User interface change data:
##########

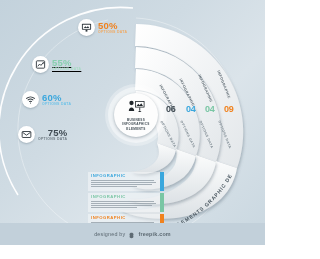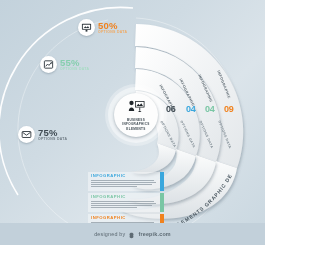--- a/index.html
+++ b/index.html
@@ -26,7 +26,7 @@
   .pct-val{font-size:9.5px;font-weight:bold;letter-spacing:.2px;display:block;}
   .pct-sub{font-size:3.4px;font-weight:bold;letter-spacing:.35px;display:block;margin-top:1px;}
   #node0{left:78px;top:19px;}
-  #node1{left:40px;top:56px;}
+  #node1{left:32px;top:56px;text-decoration:underline;}
   #node2{left:22px;top:91px;}
   #node3{left:18px;top:126px;}
 

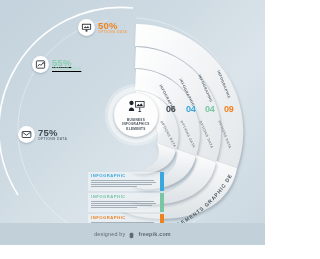--- a/index.html
+++ b/index.html
@@ -186,6 +186,20 @@
     </span>
   </div>
 
+  <div class="pct-node" id="node2">
+    <span class="pct-icon">
+      <svg width="11" height="11" viewBox="0 0 24 24" fill="none" stroke="#30383e" stroke-width="2.2" stroke-linecap="round">
+        <path d="M3.5 9.5a13 13 0 0 1 17 0"></path>
+        <path d="M6.8 13a8.4 8.4 0 0 1 10.4 0"></path>
+        <path d="M10 16.4a3.6 3.6 0 0 1 4 0"></path>
+        <circle cx="12" cy="19.5" r="1.2" fill="#30383e" stroke="none"></circle>
+      </svg>
+    </span>
+    <span class="pct-text">
+      <span class="pct-val" style="color:#3aa7dd">60%</span>
+      <span class="pct-sub" style="color:#6dc2e8">OPTIONS DATA</span>
+    </span>
+  </div>
 
   <div class="pct-node" id="node3">
     <span class="pct-icon">

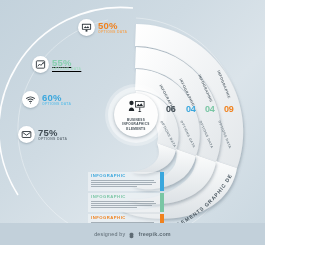--- a/index.html
+++ b/index.html
@@ -28,7 +28,7 @@
   #node0{left:78px;top:19px;}
   #node1{left:32px;top:56px;text-decoration:underline;}
   #node2{left:22px;top:91px;}
-  #node3{left:18px;top:126px;}
+  #node3{left:18px;top:126px;text-align:right;}
 
   
   #center-circle{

##########

**YOUR ASSIGNMENT**
A complete and exact copy of the records is required. Exclude the pictures.

**TASK RESULT**
--- a/index.html
+++ b/index.html
@@ -26,7 +26,7 @@
   .pct-val{font-size:9.5px;font-weight:bold;letter-spacing:.2px;display:block;}
   .pct-sub{font-size:3.4px;font-weight:bold;letter-spacing:.35px;display:block;margin-top:1px;}
   #node0{left:78px;top:19px;}
-  #node1{left:40px;top:56px;}
+  #node1{left:32px;top:56px;text-decoration:underline;}
   #node2{left:22px;top:91px;}
   #node3{left:18px;top:126px;}
 

--- a/index.html
+++ b/index.html
@@ -186,6 +186,20 @@
     </span>
   </div>
 
+  <div class="pct-node" id="node2">
+    <span class="pct-icon">
+      <svg width="11" height="11" viewBox="0 0 24 24" fill="none" stroke="#30383e" stroke-width="2.2" stroke-linecap="round">
+        <path d="M3.5 9.5a13 13 0 0 1 17 0"></path>
+        <path d="M6.8 13a8.4 8.4 0 0 1 10.4 0"></path>
+        <path d="M10 16.4a3.6 3.6 0 0 1 4 0"></path>
+        <circle cx="12" cy="19.5" r="1.2" fill="#30383e" stroke="none"></circle>
+      </svg>
+    </span>
+    <span class="pct-text">
+      <span class="pct-val" style="color:#3aa7dd">60%</span>
+      <span class="pct-sub" style="color:#6dc2e8">OPTIONS DATA</span>
+    </span>
+  </div>
 
   <div class="pct-node" id="node3">
     <span class="pct-icon">

--- a/index.html
+++ b/index.html
@@ -28,7 +28,7 @@
   #node0{left:78px;top:19px;}
   #node1{left:32px;top:56px;text-decoration:underline;}
   #node2{left:22px;top:91px;}
-  #node3{left:18px;top:126px;}
+  #node3{left:18px;top:126px;text-align:right;}
 
   
   #center-circle{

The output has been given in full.